(DATA UNDER STUDY Opens)

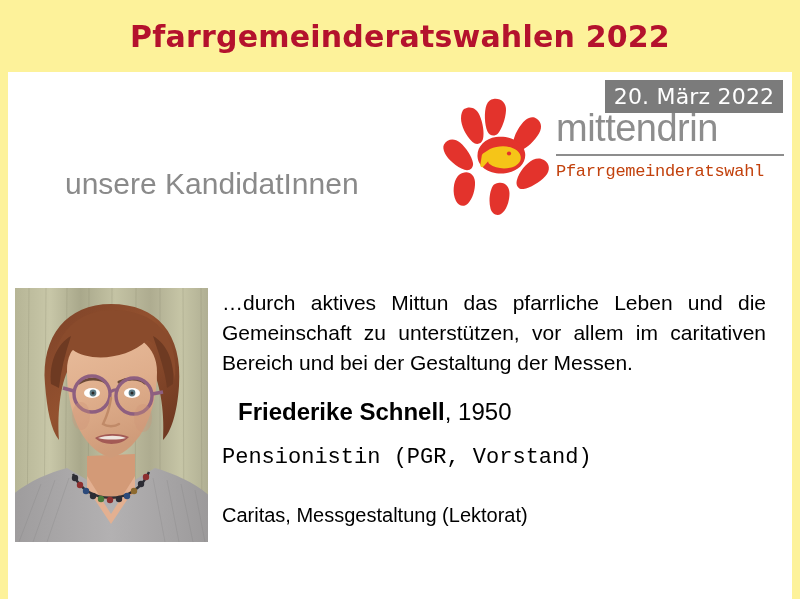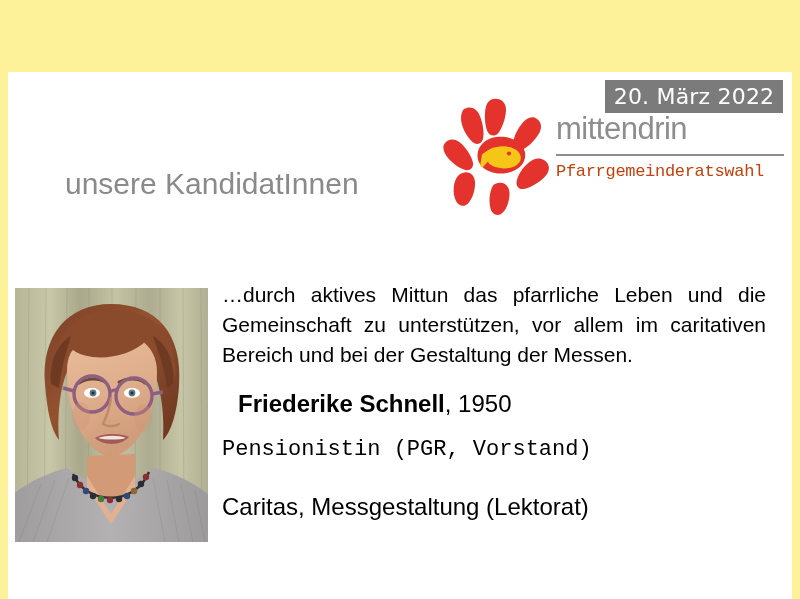--- a/index.html
+++ b/index.html
@@ -189,6 +189,9 @@
 
 <div class="slide">
 
+  <div class="header-band">
+    <div class="header-title">Pfarrgemeinderatswahlen 2022</div>
+  </div>
 
   <div class="card">
 

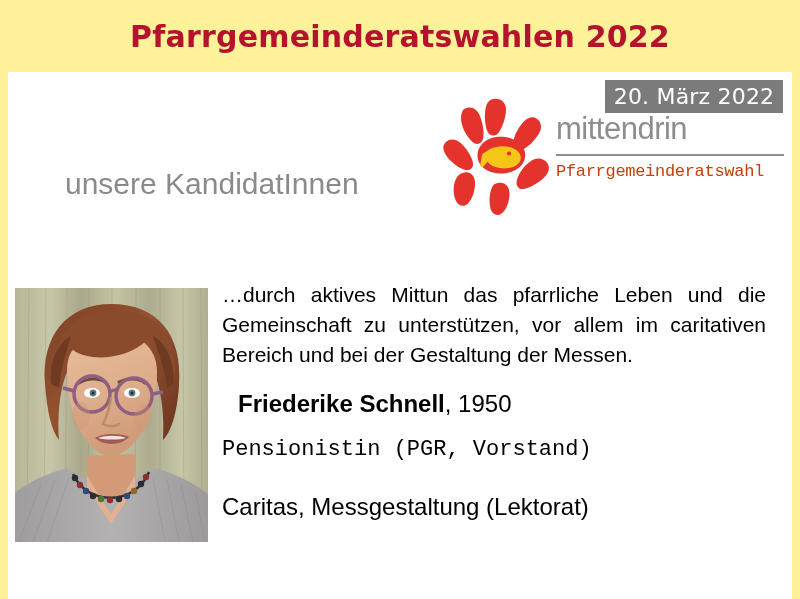--- a/index.html
+++ b/index.html
@@ -96,7 +96,7 @@
   }
   .logo-word {
     font-family: "Liberation Sans", sans-serif;
-    font-size: 31px;
+    font-size: 38px;
     line-height: 47px;
     color: #8d8d8d;
     letter-spacing: -0.5px;

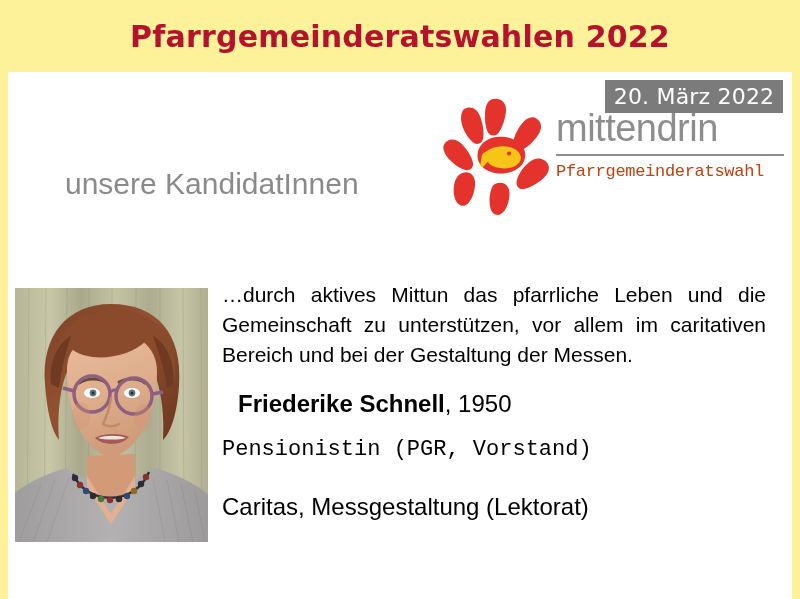--- a/index.html
+++ b/index.html
@@ -146,7 +146,7 @@
   .candidate {
     position: absolute;
     left: 214px;
-    top: 208px;
+    top: 216px;
     width: 550px;
   }
   .quote {

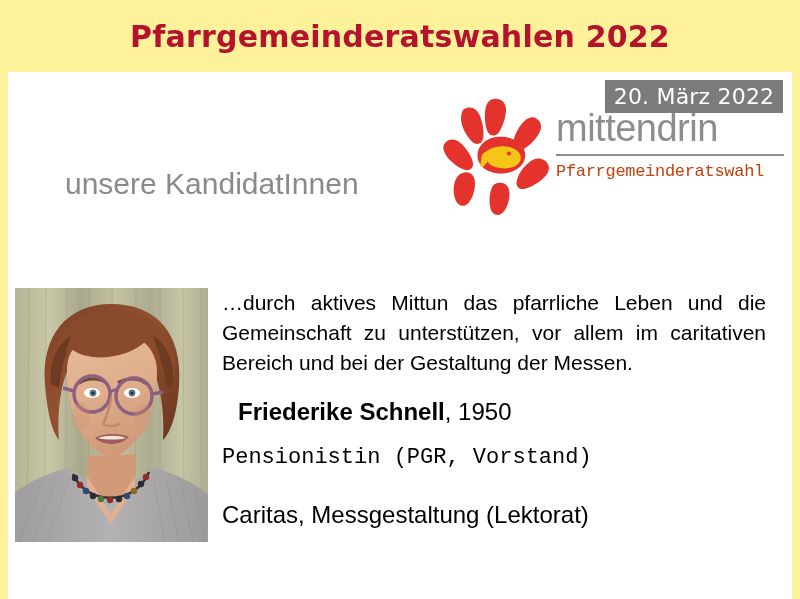--- a/index.html
+++ b/index.html
@@ -177,7 +177,7 @@
   }
   .fields-line {
     font-family: "Liberation Sans", sans-serif;
-    font-size: 24px;
+    font-size: 20px;
     line-height: 32px;
     color: #000000;
     margin: 26px 0 0 0;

(DATA UNDER STUDY Closes)

(WORK ORDER) Output all the entries exactly, minus any pictures.

(OUTPUT OF THE TASK)
--- a/index.html
+++ b/index.html
@@ -189,6 +189,9 @@
 
 <div class="slide">
 
+  <div class="header-band">
+    <div class="header-title">Pfarrgemeinderatswahlen 2022</div>
+  </div>
 
   <div class="card">
 

--- a/index.html
+++ b/index.html
@@ -96,7 +96,7 @@
   }
   .logo-word {
     font-family: "Liberation Sans", sans-serif;
-    font-size: 31px;
+    font-size: 38px;
     line-height: 47px;
     color: #8d8d8d;
     letter-spacing: -0.5px;

--- a/index.html
+++ b/index.html
@@ -146,7 +146,7 @@
   .candidate {
     position: absolute;
     left: 214px;
-    top: 208px;
+    top: 216px;
     width: 550px;
   }
   .quote {

--- a/index.html
+++ b/index.html
@@ -177,7 +177,7 @@
   }
   .fields-line {
     font-family: "Liberation Sans", sans-serif;
-    font-size: 24px;
+    font-size: 20px;
     line-height: 32px;
     color: #000000;
     margin: 26px 0 0 0;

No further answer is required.